Probably the installer u have downloaded is corrupted somehow. download a fresh copy and then Install.


----------



## Cool PC Guy Ken (Apr 23, 2010)

thnx dude it worked


----------



## giprabu (Apr 27, 2010)

hey ''pc guy'' have you overclocked it ??
is it working fine ??


----------



## azaad_shri75 (Apr 27, 2010)

cyberjunkie said:


> If you don't know what you're doing, don't go around overclocking unless you have plans to upgrade real soon . I wouldn't directly jump straight into fooling around with voltages.
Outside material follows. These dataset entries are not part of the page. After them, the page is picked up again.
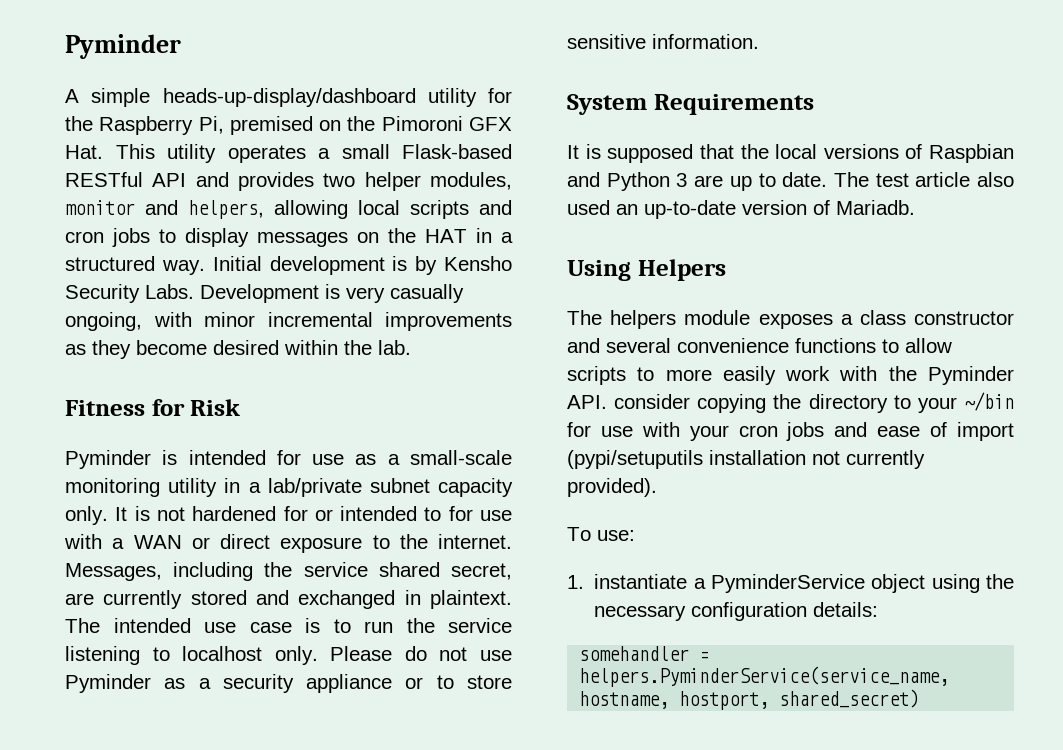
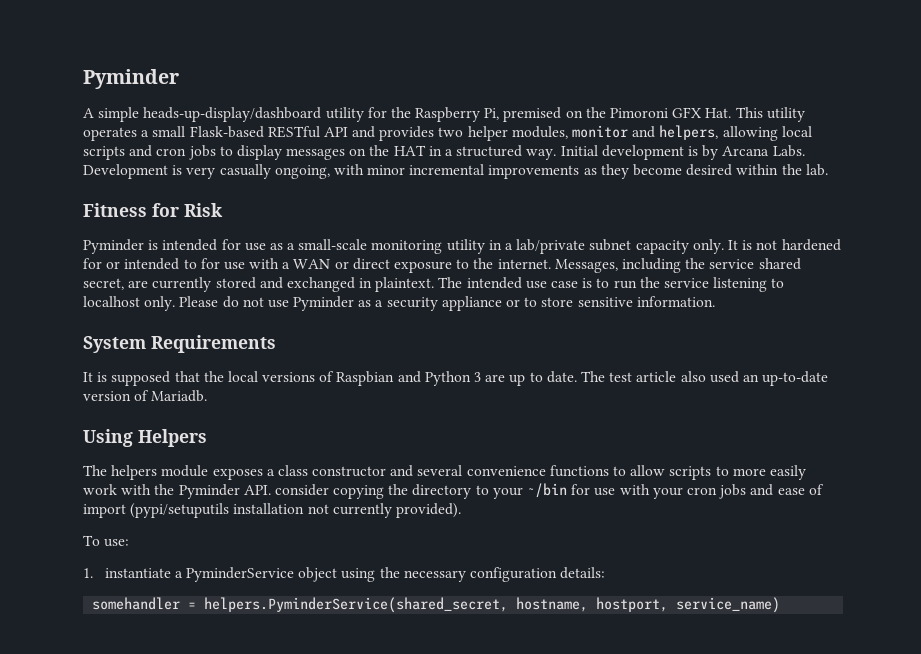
[443,256,512,271] [65,284,140,303] Kensho Security -> [722,146,770,156] Arcana
[579,666,950,687] helpers.PyminderService(service_name, -> [204,597,509,613] helpers.PyminderService(shared_secret,
[779,689,920,708] shared_secret) -> [676,597,781,613] service_name)

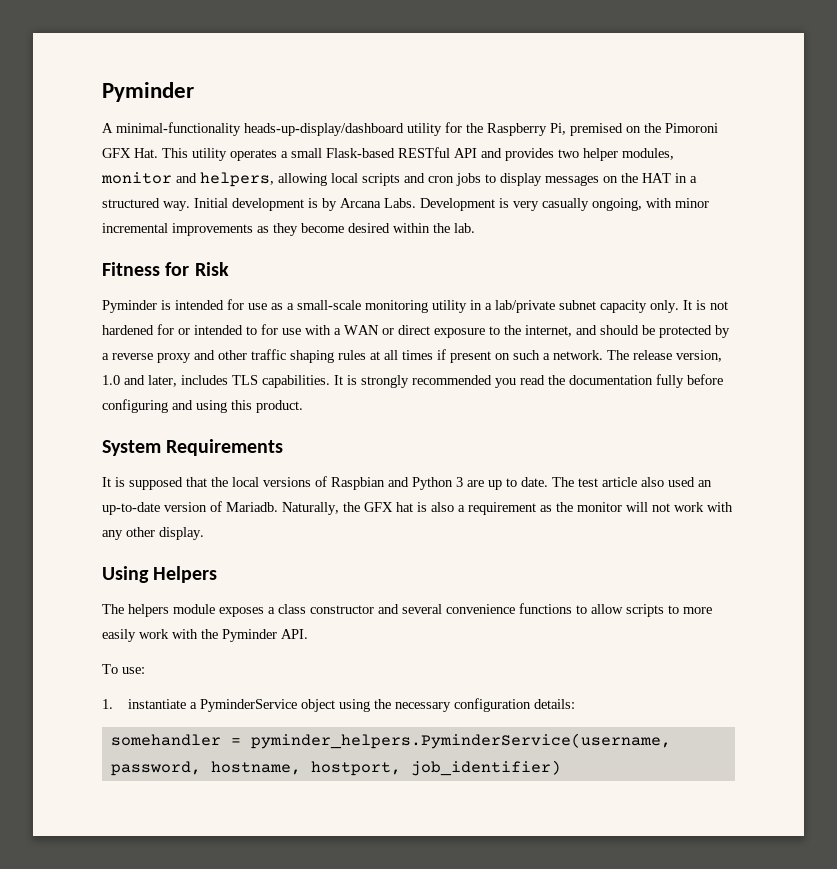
[98,107,140,122] simple -> [116,122,241,136] minimal-functionality
[497,258,801,273] [83,277,785,292] [83,296,715,311] internet. Messages, including the service shared secret, are currently stored and exchanged in plaintext. The intended use case is to run the service listening to localhost only. Please do not use Pyminder as a security appliance or to store sensitive information. -> [525,325,730,338] [102,349,722,363] [102,374,723,388] [102,399,303,413] internet, and should be protected by a reverse proxy and other traffic shaping rules at all times if present on such a network. The release version, 1.0 and later, includes TLS capabilities. It is strongly recommended you read the documentation fully before configuring and using this product.
(208, 396) none -> [282,502,733,515] [102,527,204,540] Naturally, the GFX hat is also a requirement as the monitor will not work with any other display.
[274,483,824,499] [83,503,461,518] consider copying the directory to your ~/bin for use with your cron jobs and ease of import (pypi/setuputils installation not currently provided). -> (308, 634) none
[204,597,509,613] helpers.PyminderService(shared_secret, -> [250,733,671,749] [110,761,201,776] pyminder_helpers.PyminderService(username, password,
[676,597,781,613] service_name) -> [410,760,561,776] job_identifier)

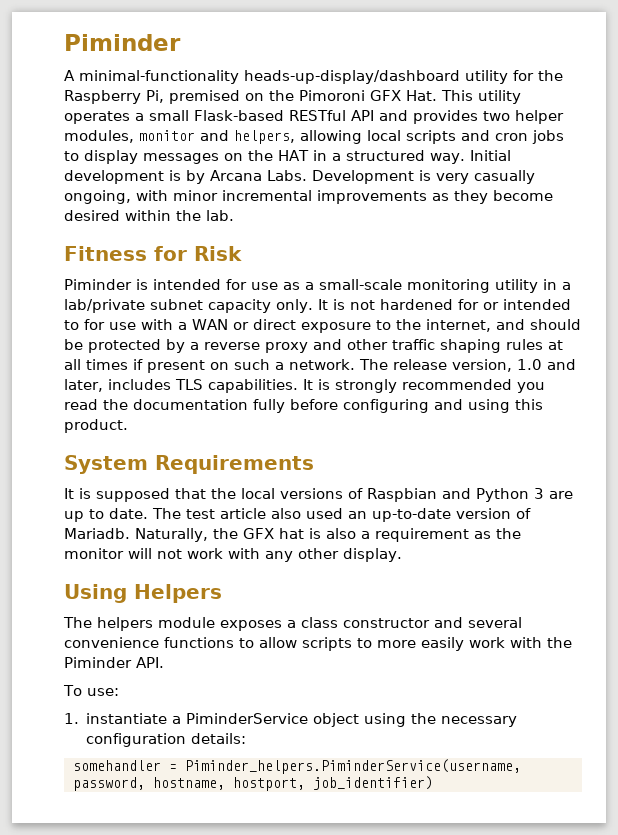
[102,82,194,102] Pyminder -> [64,34,181,51] Piminder
[102,300,157,313] Pyminder -> [64,279,132,290] Piminder
[222,629,277,642] Pyminder -> [64,657,132,668] Piminder
[199,699,297,712] PyminderService -> [186,713,309,724] PiminderService
[250,733,671,749] pyminder_helpers.PyminderService(username, -> [184,759,521,774] Piminder_helpers.PiminderService(username,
With default voltages, the FSB will get you a decent overclock. See what kind of stability and temperatures you get. I hope you're using a good cooler; anything under 60C under load is fine.



lol, I think he has upgrade plans, he is using CM Extreme psu and going for overclocking................


----------



## coderunknown (Apr 27, 2010)

azaad_shri75 said:


> lol, I think he has upgrade plans, he is using CM Extreme psu and going for overclocking................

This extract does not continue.